La vicenda, durata decenni, delle conquiste italiane per ottenere in Africa “un posto al sole”, come avevano già le altre nazioni occidentali, è una delle più vergognose del nostro Stato, spesso ad arte occultata e dimenticata.
Dalla fine dell’800 sino al 1943 non si contano i massacri compiuti dai nostri militari per conquistare terre inospitali, abitate da fiere popolazioni che si sono opposte al nostro dominio.
Basti pensare alle disumane operazioni compiute in Libia e poi in Etiopia da Graziani, del quale abbiamo già parlato in un nostro precedente colloquio.

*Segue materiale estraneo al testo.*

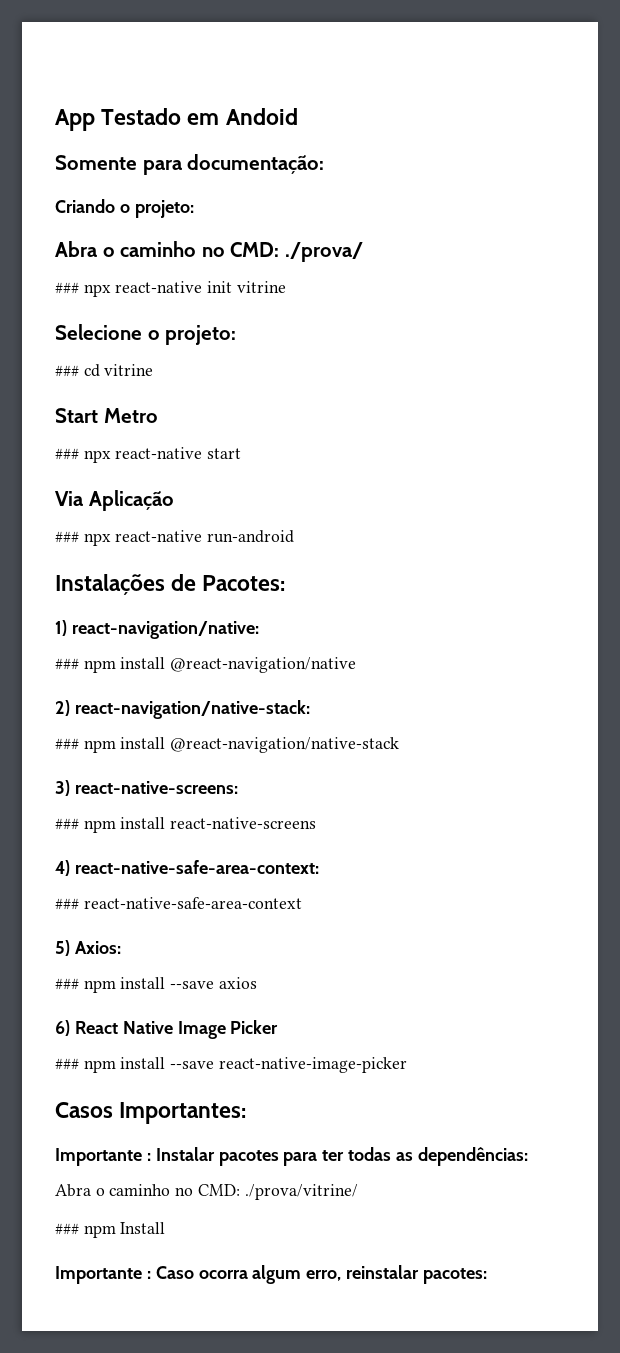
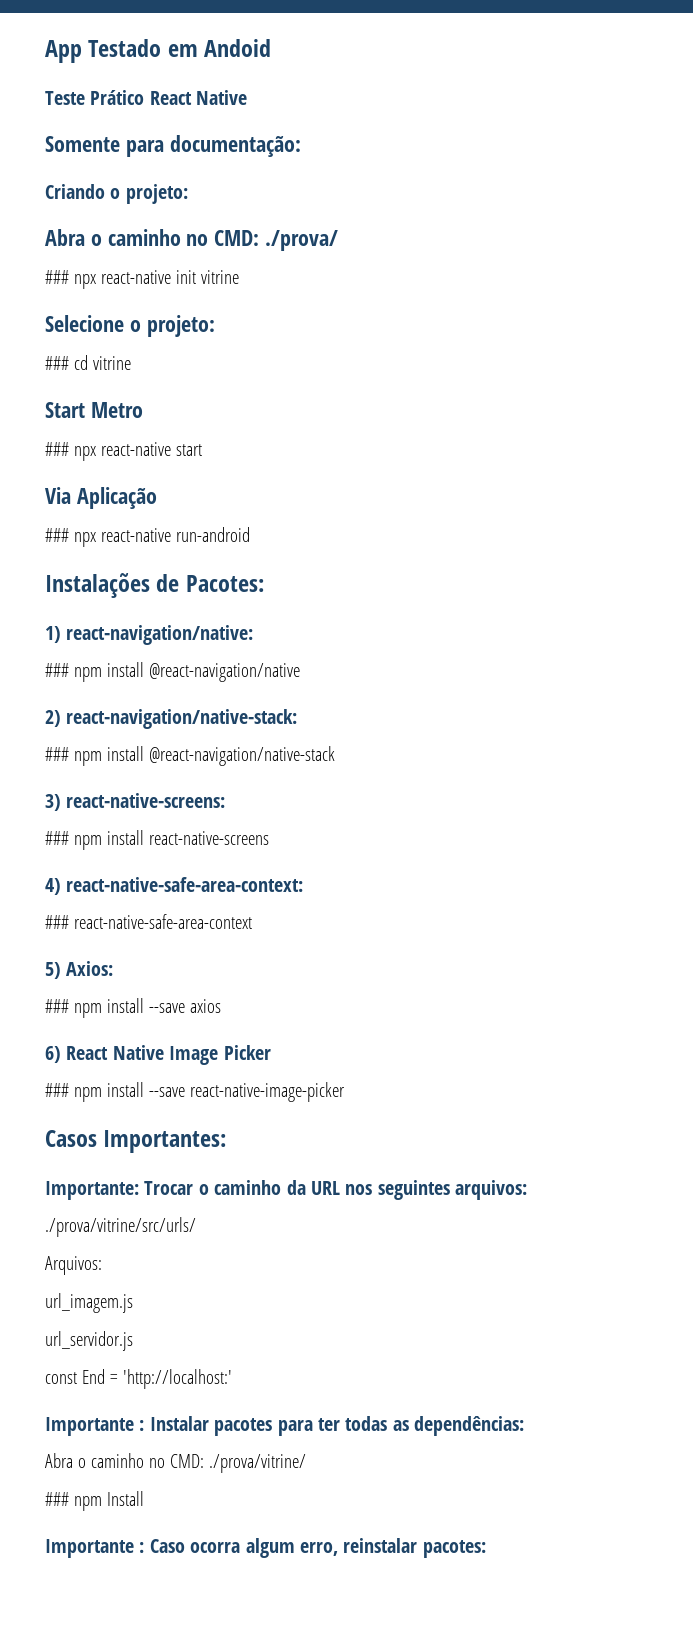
(298, 116) none -> [45,90,248,105] // Teste Prático React Native
(247, 1113) none -> [45,1180,528,1200] [45,1217,196,1237] [45,1256,102,1275] [45,1293,133,1313] [45,1331,133,1351] [45,1369,232,1389] // Importante: Trocar o caminho da URL nos seguintes arquivos: // ./prova/vitrine/src/urls/ // Arquivos: // url_imagem.js // url_servidor.js // const End = 'http://localhost:'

Il castello di carte costruito dal fascismo in Africa e pomposamente denominato Impero, crollò poi abbastanza in fretta nel corso della seconda guerra mondiale, a causa delle nostre reiterate sconfitte, inflitte sia da parte dei nativi, sia da parte degli inglesi.

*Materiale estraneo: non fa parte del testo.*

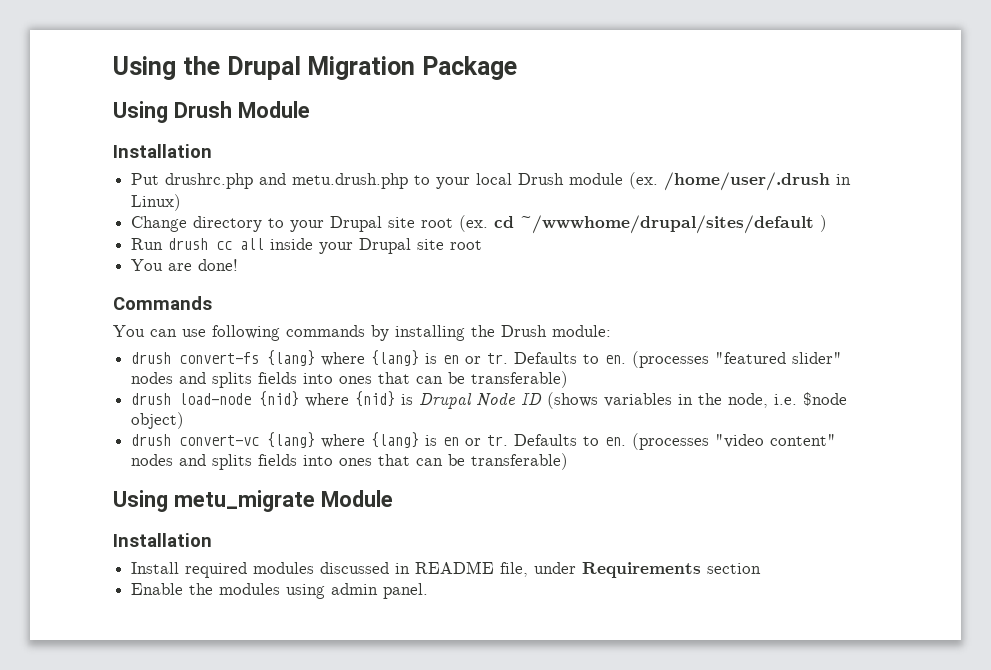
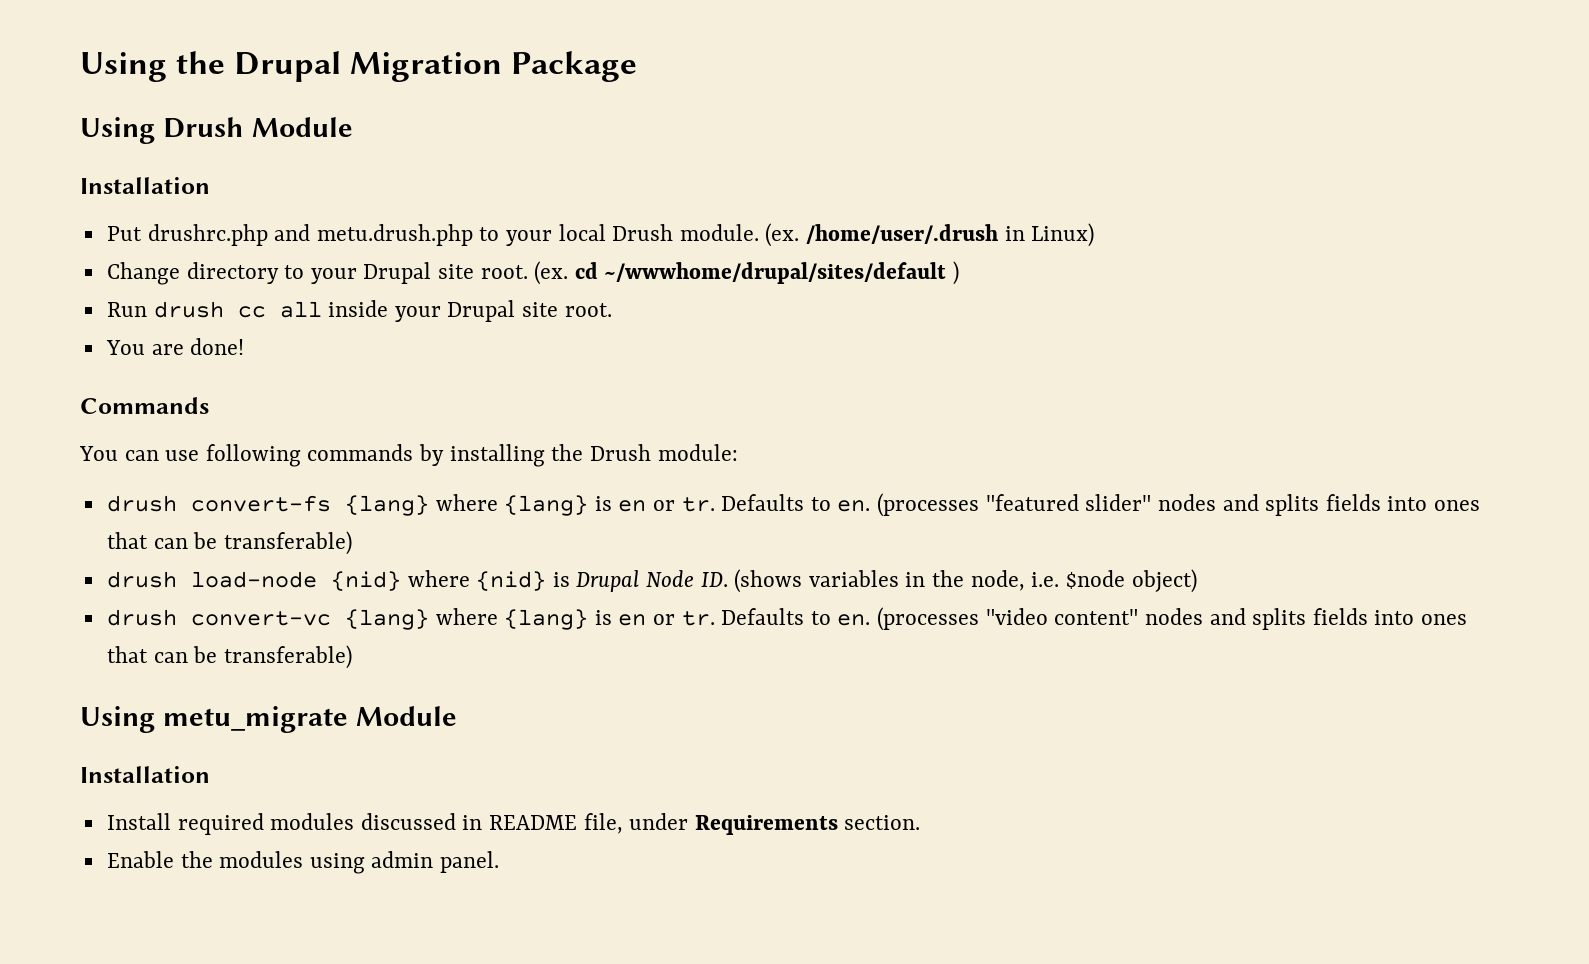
[569,173,624,185] module -> [679,224,759,241] module.
[421,218,454,228] root -> [480,265,528,279] root.
[450,240,483,250] root -> [564,303,612,317] root.
[521,393,543,405] ID -> [700,572,728,587] ID.
[707,563,762,574] section -> [844,815,921,830] section.

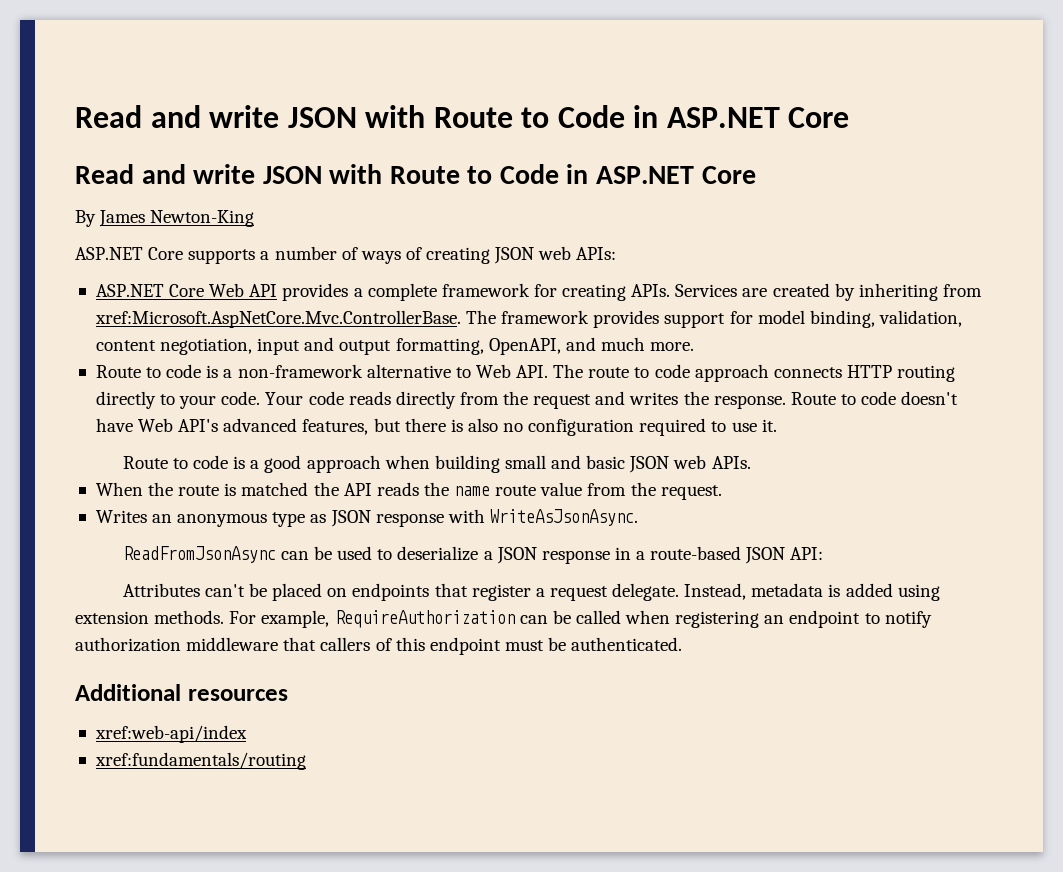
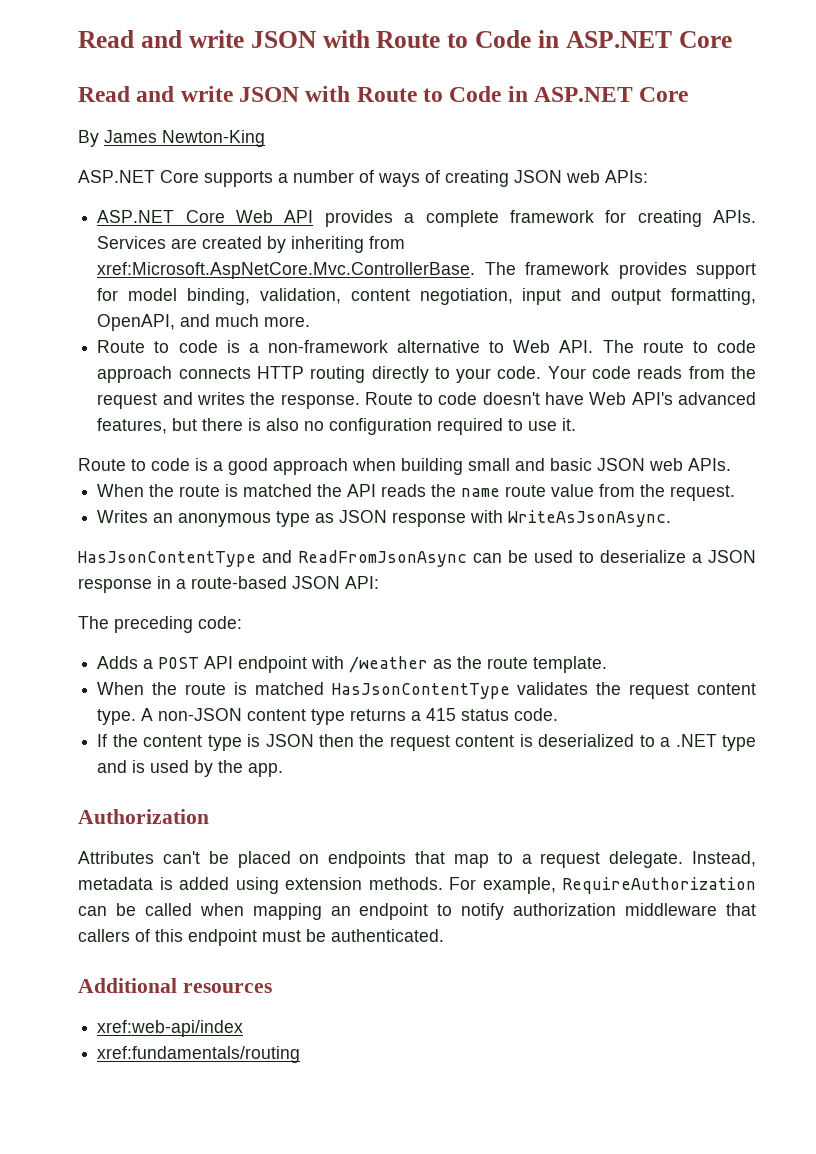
[395,391,456,409] directly -> (683, 372) none
(638, 517) none -> [78,550,292,567] HasJsonContentType and
(824, 553) none -> [78,616,242,633] [97,656,608,673] [97,682,756,699] [97,708,559,725] [97,734,756,751] [97,760,284,777] [78,809,209,824] // The preceding code: // Adds a POST API endpoint with /weather as the route template. // When the route is matched HasJsonContentType validates the request content type. A non-JSON content type returns a 415 status code. // If the content type is JSON then the request content is deserialized to a .NET type and is used by the app. // Authorization
[471,584,531,601] register -> [453,852,513,868] map to
[675,611,760,628] registering -> [252,903,322,920] mapping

Ancor oggi paghiamo, come Stato, quella dura lezione della Storia, tanto è vero che da allora in poi il nostro ruolo in Africa diverrà del tutto irrilevante, come è ancor oggi.

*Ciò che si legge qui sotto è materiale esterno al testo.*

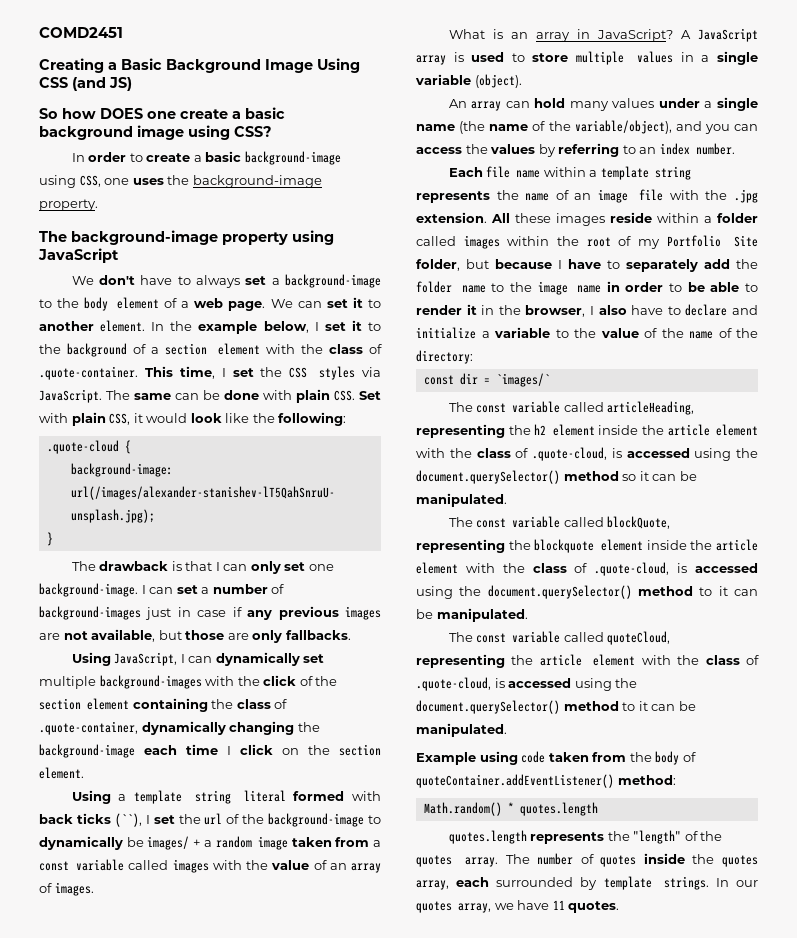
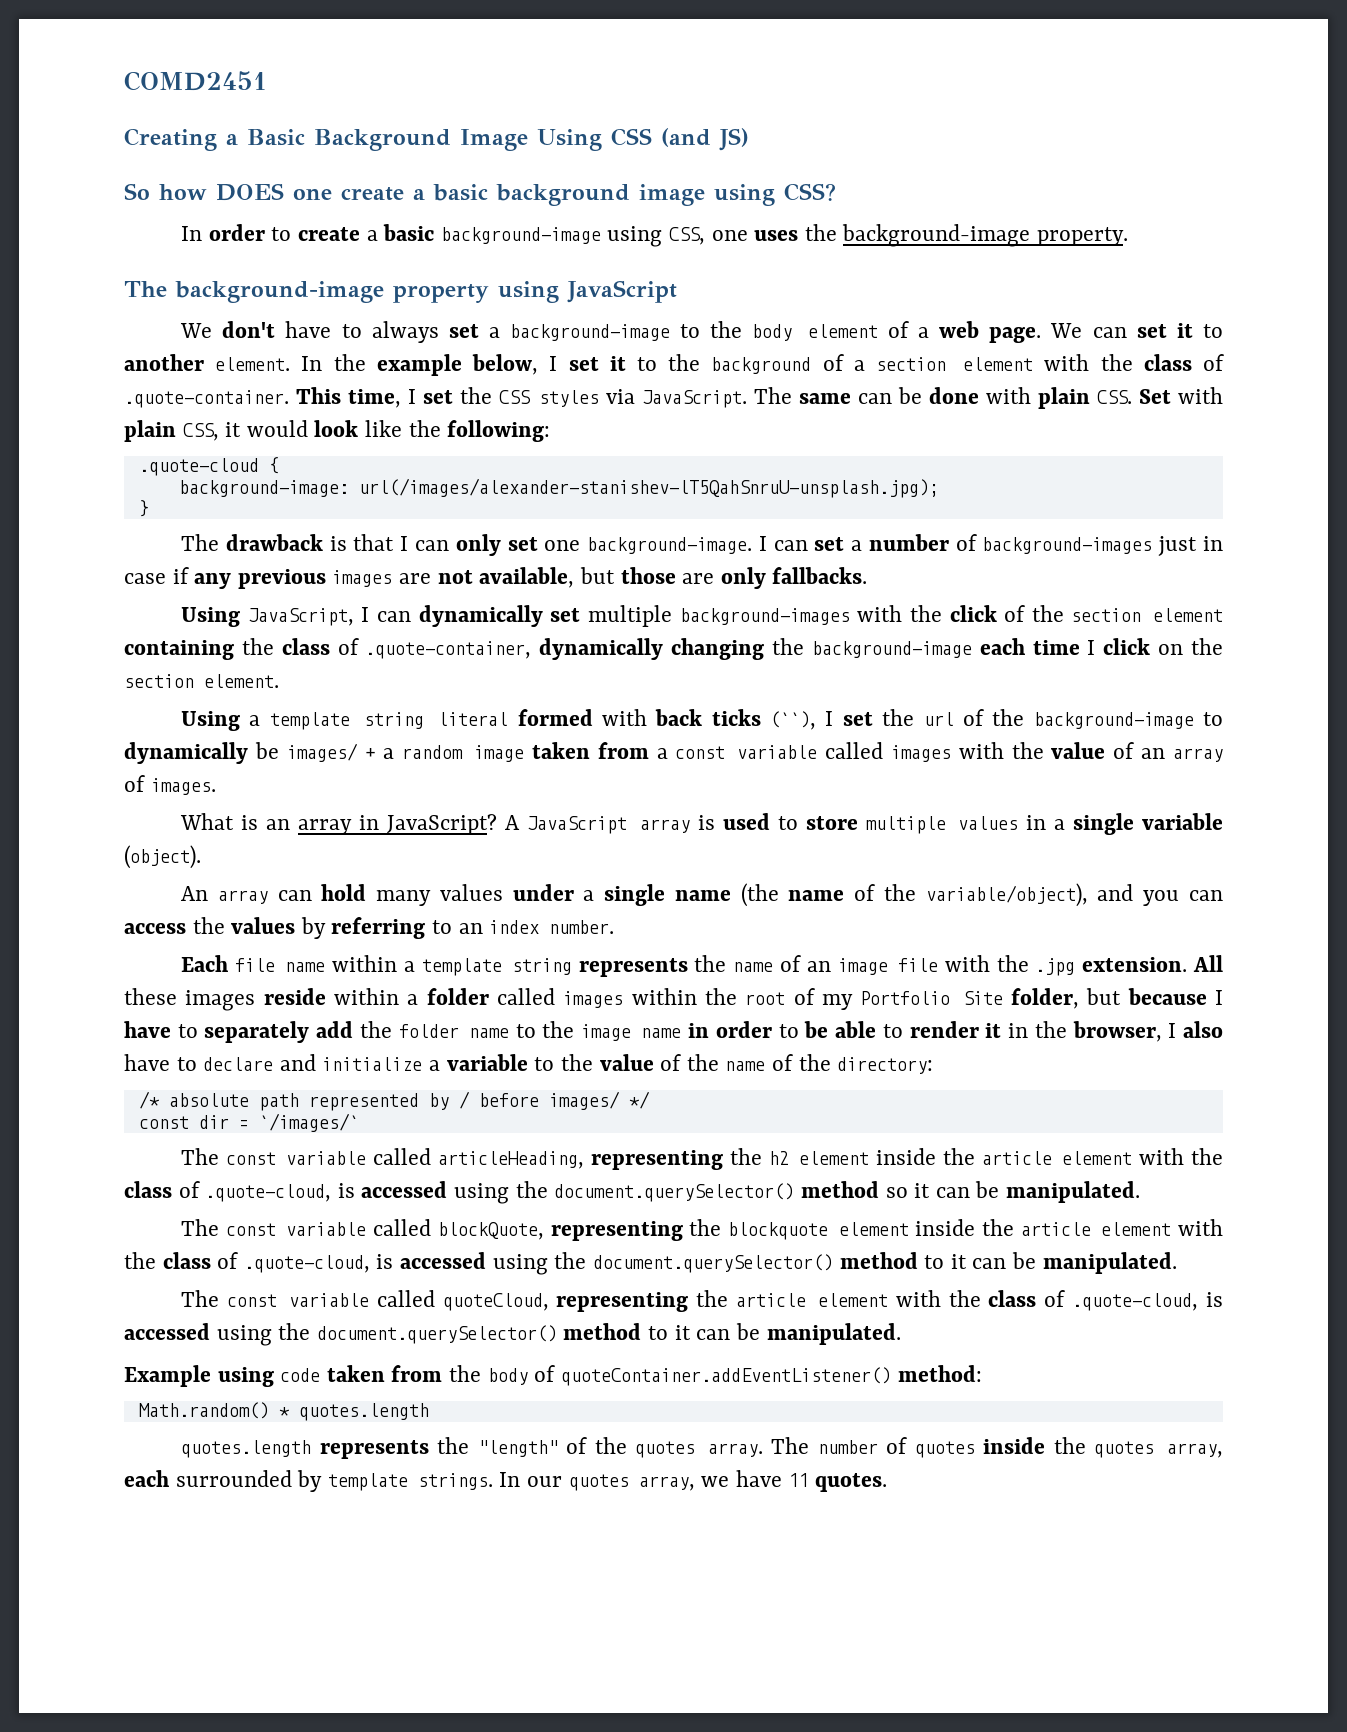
(473, 357) none -> [138,1091,650,1111] // /* absolute path represented by / before images/ */
[495,373,550,387] `images/` -> [258,1113,359,1132] `/images/`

In altri casi i tentativi di ottenere la libertà dai colonizzatori condussero a lotte per l’indipendenza che durarono anni, con dure repressioni da parte degli Stati coloniali, concluse nel sangue: paradigmatica è la vicenda dell’Algeria.
Che cosa avvenne?
La Francia aveva importanti basi in Africa, su buona parte delle coste che si affacciano sul Mediterraneo e su parte dell’Oceano Atlantico: per intenderci dalla Tunisia sino al Marocco, e poi sino al Senegal.
Anche l’Algeria faceva parte di questo dominio d’oltremare, ma a partire dal 1954 iniziò un conflitto tra l’esercito francese di occupazione e gli indipendentisti algerini, guidati dal Fronte di Liberazione Nazionale.
Il conflitto negli anni successivi si acuì al punto che da entrambe le parti, non si esitò a fare ricorso a torture, attentati, rappresaglie, uso di gas.
I ribelli per aumentare la posta, portarono il terrore nella stessa Francia, compiendo in varie città numerosi attentati.
Solo il 5 luglio 1962 gli algerini conquistarono l’indipendenza, con la perdita di rilevanti territori, in Africa, da parte della Francia che proprio in quegli anni aveva già dovuto subire gravi sconfitte militari nell’area del Vietnam, con la perdita delle colonie indocinesi.
Si può dire che gli anni 50/60 rappresentarono per gran parte dei Paesi africani l’alba di una sofferta libertà?
Certo ed è sorprendente, in positivo, come imperi coloniali di lunga durata crollarono in tempi rapidissimi, trasformando in modo irreversibile il continente africano, come risulta evidenziato dalla cartina riportata nella prima pagina de L’Incontro del settembre 1960, che recava le date di raggiungimento dell’indipendenza per i vari Paesi.
Il 1960 è stato davvero per molti di quei Paesi l’anno della liberazione da domini coloniali gretti e violenti, tanto è vero che, come ricordavo nell’articolo citato del settembre 1960, “in pochi anni la geografia politica dell’Africa è profondamente mutata” e l’elenco dei Paesi che avevano già ottenuto l’indipendenza era lunghissimo, mentre numerosi altri l’avrebbero ottenuta di lì a poco.
Va precisato che alla conquista dell’indipendenza non ha purtroppo fatto seguito, in alcuni Stati, un pari progresso economico e sociale, tanto è vero che tuttora persistono rilevanti sacche di povertà e di degrado, ma il colonialismo, nei suoi aspetti più brutali di dominio dell’uomo sull’uomo, è stato definitivamente debellato proprio in quegli anni.